The Malta Gaming Authority (MGA) has published a White Paper in 2017 on widespread changes to remote/online gaming regulation in Malta. The proposed changes include the following:
- Replacing the current multi-license system with a system in which there will be two different types of licenses – a Business-to-Consumer (B2C) license and a Business-to-Business (B2B) license – covering different types of activities across multiple distribution channels;
- Segmenting the Key Official role into various key functions within a licensed activity, requiring approval, for direct scrutiny and targeted supervisory controls, thereby raising the bar for persons of responsibility within a gaming operation;
- Strengthening the player protection framework by formalising the mediatory role of the MGA’s Player Support Unit, enshrining segregation of player funds at law and moving towards a unified self-exclusion database across both remote and land-based delivery channels;
- Introducing new and more effective processes for criminal and administrative justice, including the allocation of appeals from decisions of the Authority to the Administrative Review Tribunal and the introduction of a distinction between administrative and criminal offences;
- Introducing the concept of administration to protect an operation in distress and, if necessary, to assist the winding down of an operation, thereby protecting jobs and player funds.

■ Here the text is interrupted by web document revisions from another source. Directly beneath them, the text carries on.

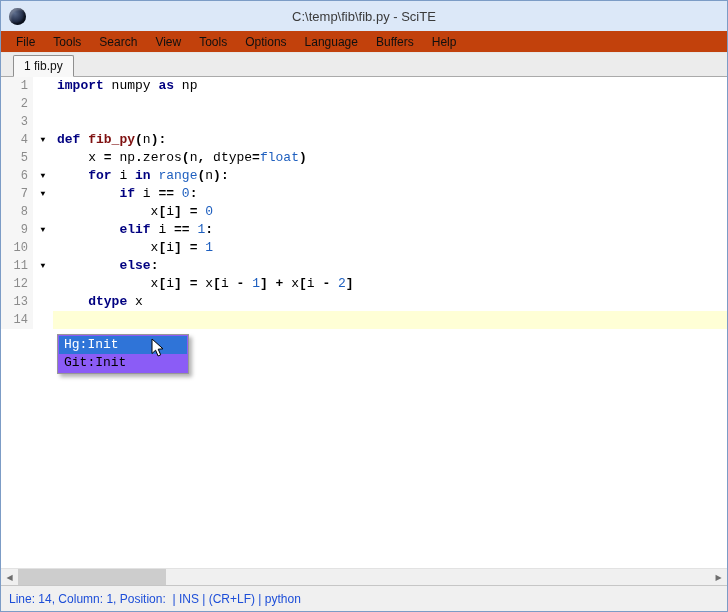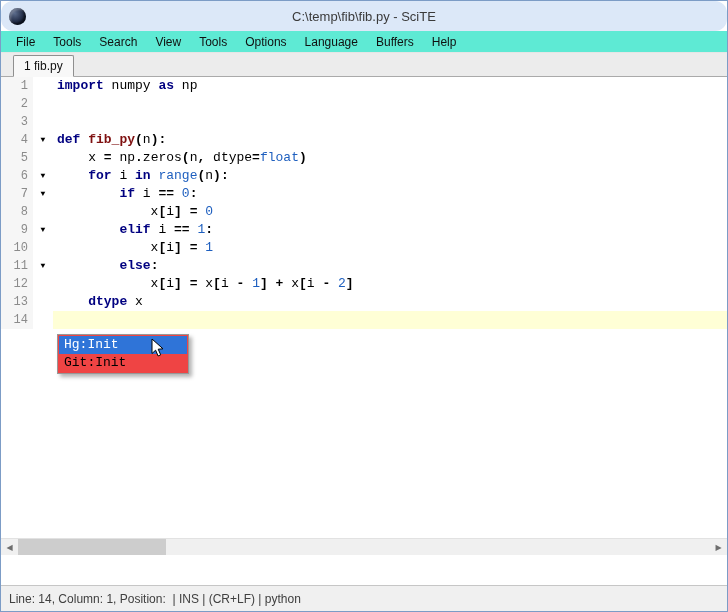"C:\temp\fib\fib.py - SciTE" .titlebar { border-radius: 12px -> none }
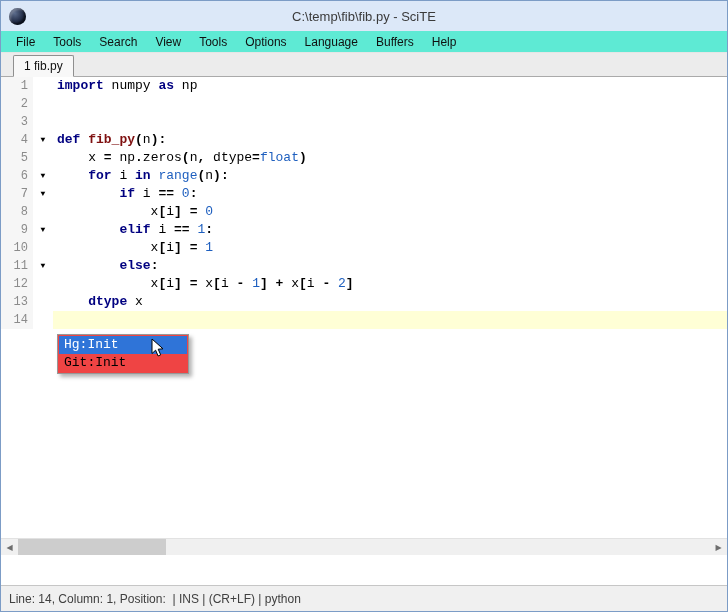"File" .menubar { background: #5eead4 -> #c2410c }
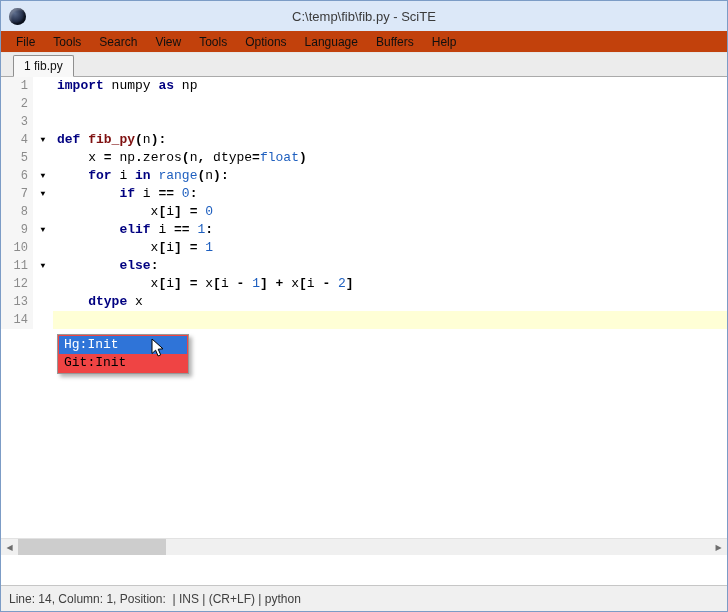"Hg:Init" .popup { background: #ef4444 -> #8b5cf6 }
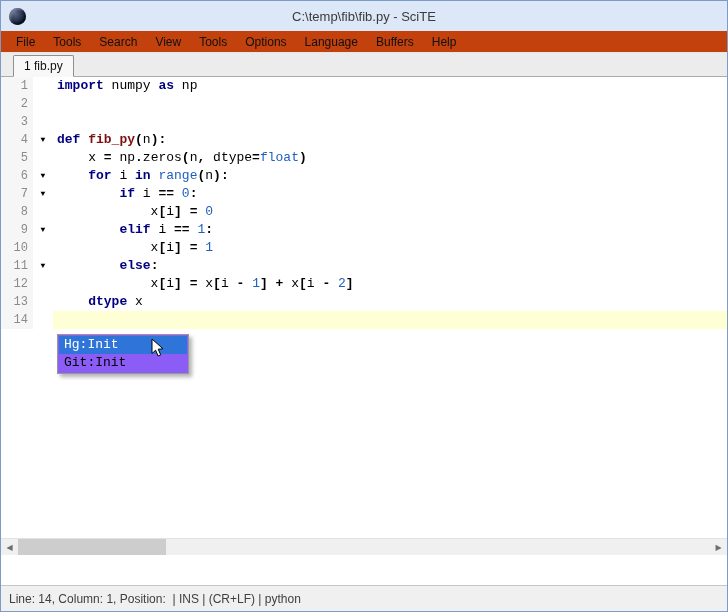"Line: 14, Column: 1, Position:" .statusbar { color: #404040 -> #1d4ed8; margin-top: 30px -> none }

How will the new taxation system effect operators?
Taxation shall be streamlined into one flow with two main layers whereby it shall be exempting B2B licensees from gaming tax, thus increasing Malta’s competitiveness as a hub for these services providers. As for B2C operators, the Draft Law provides a shift to the point of consumption model in respect of gaming services offered by remote means. Under the current regime, gaming operators located in Malta and having an international presence have to pay both gaming tax under Maltese law, as well as any gaming tax and additional indirect taxes imposed by the jurisdiction where the customer is located. Transforming such regime into one that imposes taxation at point of consumption resolves this double tax issue.
This new fiscal structure shall become effective as of 1 January 2018. However, a transitory period is envisaged whereby existing licensees shall continue paying in accordance with the current Remote Gaming Regulations until 30 June 2018. As of 1 July 2018, licensees shall start paying gaming license fees under the new regulations (http://www.mga.org.mt/wp-content/uploads/Legal-Notice-409-of-2017-Gaming-Licence-Fees-Regulations.pdf). A reconciliation shall then take place in order to calculate the difference between what was due for the first six months of 2018 (under the current fiscal regime) and the rest of the year under the new regime. Licensees which would have paid more than what was due will receive tax credits equivalent to the excess amount paid and licensees which would have paid less, shall pay the difference accrued by the end of the year 2018. As of 1 January 2019, the new gaming license fees regulations will apply therefrom.
Blockchain Technology including Distributed Ledger Technology (DLT) and Cryptocurrencies
The MGA is currently in the process of establishing a sandboxed environment for crypto currency usage within the Online Gaming Sector whilst also drafting guideline principles for the application of DLT and its various adaptations within the industry. Conscious of the fact that a certain degree of expertise lies within the industry, with a number of innovative projects and concepts already available on the market, the Authority is reaching out to interested parties willing to share information regarding their cryptocurrencies and/or DLT projects.
The Authority will be evaluating all submissions with a view to enrich and render more practical the sandbox environment and DLT guiding principles it intends publishing in Q1 of 2018.
As detailed on the published communication, the MGA is interested in learning how organisations within the industry endeavoured to see that necessary safeguards are in place to:
- protect consumers
- cater for the prevention of crime and money laundering or funding of terrorism (with due regard to the 4th Anti Money Laundering Directive)
- protect the reputation of the Maltese jurisdiction.